Anyway, just thought I would ask on here - how do males feel about asking young females questions about really sensitive issues about monthly cycles, regularity or lack of, painful menses, IMB, PCB, dyspareunia etc.? Now, don't get me wrong, I'm pretty comfortable talking about this sort of stuff (and indeed my sexual histories have been described as "rather thorough"
), and I'm fine taking this sort of history from pre/post menopausal female adults (20's+), but today, I had to take a hx from an actor playing a 15yr old girl who had come in (mum was waiting in the waiting room) with painful, heavy, but regular periods (LMP was 10 days ago), in a fully consensual sexual relationship with a guy from school (think he was 16/17) who she regularly had unprotected sex with, missing school because of severe period pains, stressed about upcoming GCSEs, mum wasn't aware about the sexual nature of her relationship with her bf, and on top of all of this, had what sounded like vulvovaginal candidiasis... Yeah. Easy. You can see why I decided to reflect on it!
Now, I
just about got through that consultation and decided on a haphazard management plan (there was just so much to cover in a 10 min consultation), but It was really strange. I got rather paternalistic and phrased things much like an awkward dad would if he had to have "the talk" with his daughter. I actually realised this earlier on in the consultation, but I couldn't think of how else to phrase things so just carried on. This was reflected in the feedback I received from the actor who thought I was "overly professional".

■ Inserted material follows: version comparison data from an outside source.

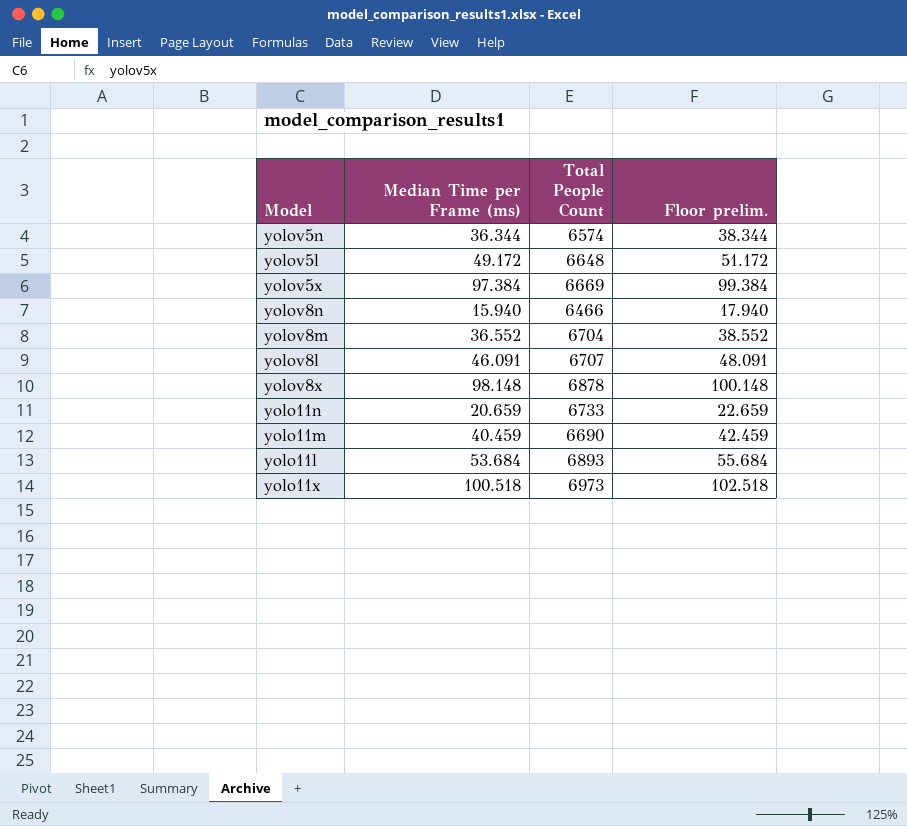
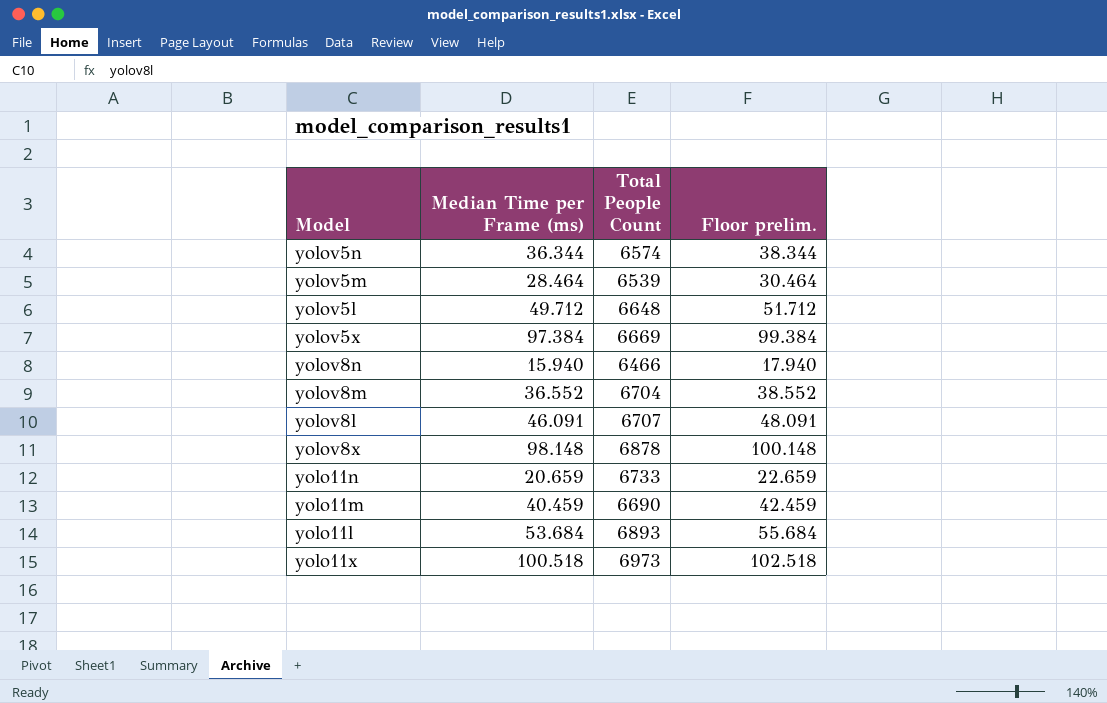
row yolov5m: none -> 28.464 | 6539 | 30.464
yolov5l | Median Time per Frame (ms): 49.172 -> 49.712
yolov5l | Floor prelim.: 51.172 -> 51.712

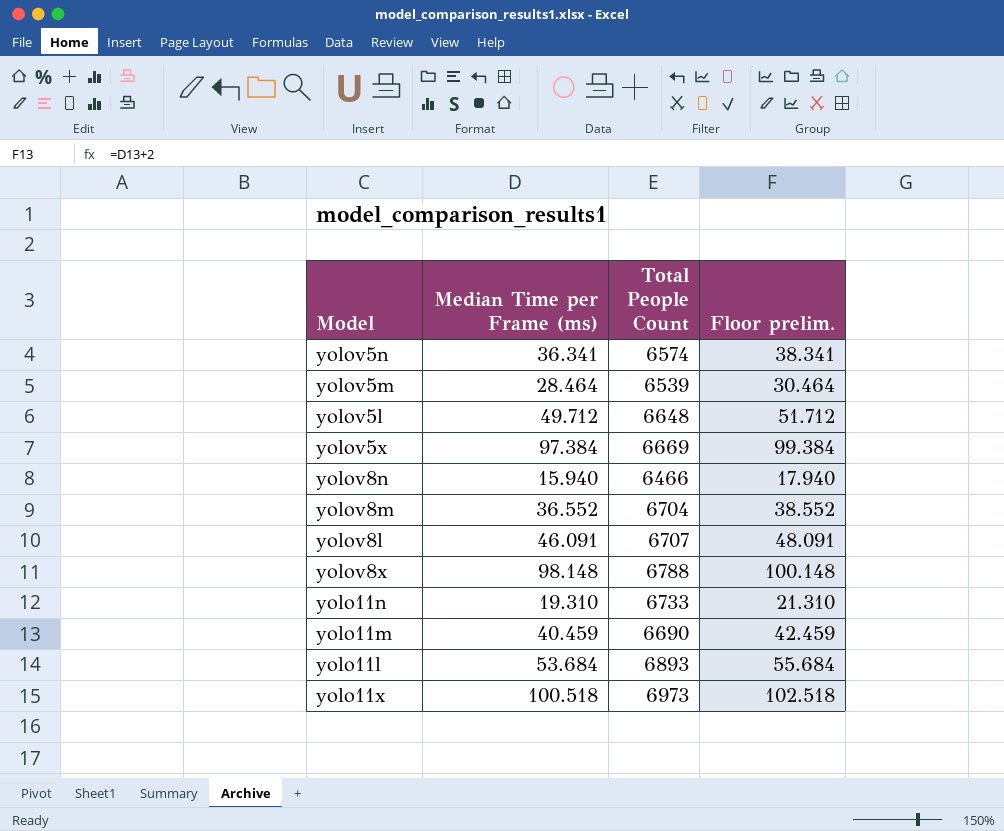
yolov5n | Median Time per Frame (ms): 36.344 -> 36.341
yolov5n | Floor prelim.: 38.344 -> 38.341
yolov8x | Total People Count: 6878 -> 6788
yolo11n | Median Time per Frame (ms): 20.659 -> 19.310
yolo11n | Floor prelim.: 22.659 -> 21.310

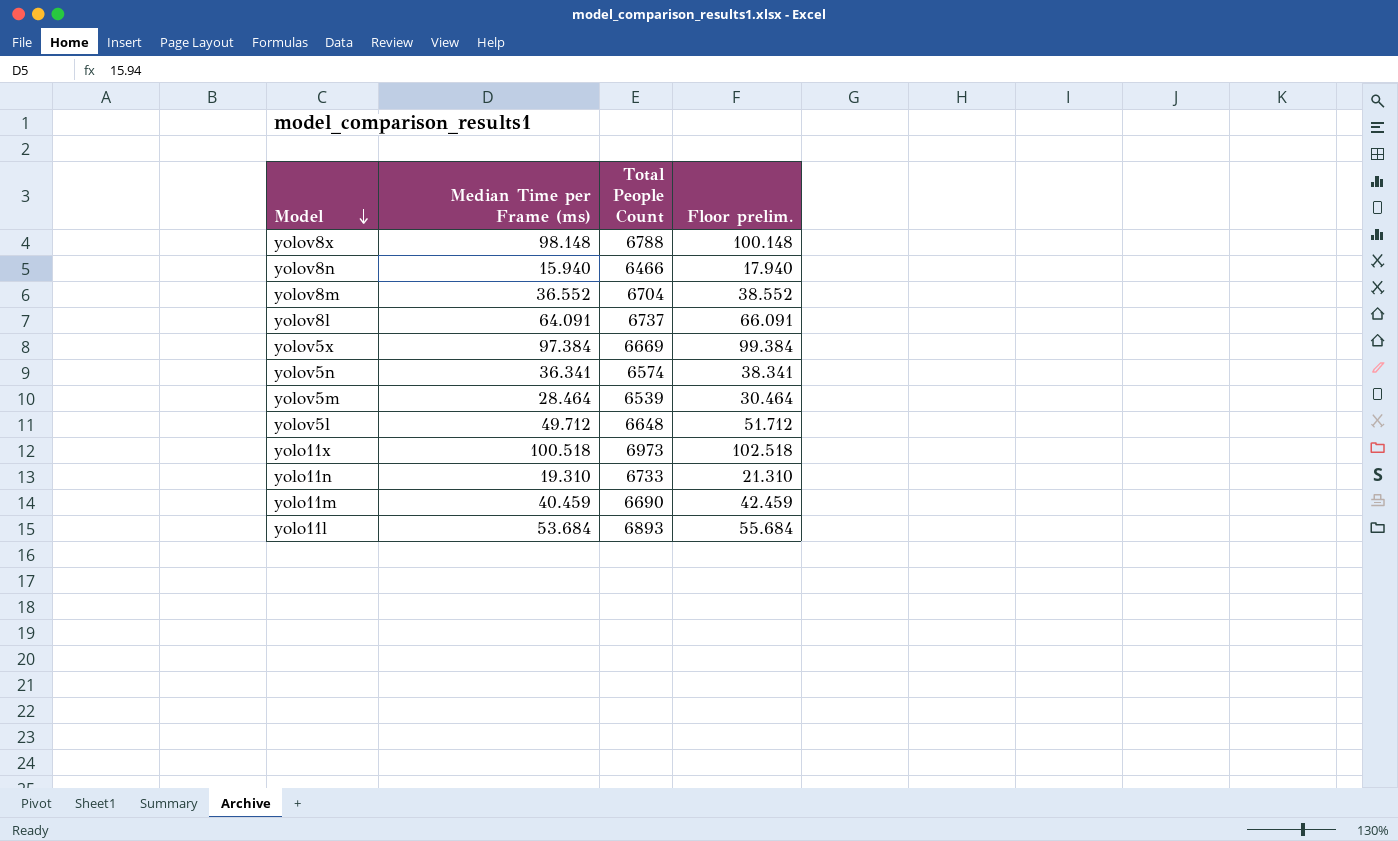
row order: none -> Model descending
yolov8l | Median Time per Frame (ms): 46.091 -> 64.091
yolov8l | Total People Count: 6707 -> 6737
yolov8l | Floor prelim.: 48.091 -> 66.091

I guess what I'm asking is, clearly, we should all be prepared for apparently "common" situations like this by the end of medical school, but how do others (particularly males - females seem to be slightly more comfortable with these conversations from what I have witnessed, though I could be VERY, VERY wrong) feel about taking sexual/obstetric/gynecological histories from young teenage females (as above) who are more often than not, sexually active? I struggled this morning. A lot. But hey, that's what these sessions are for right?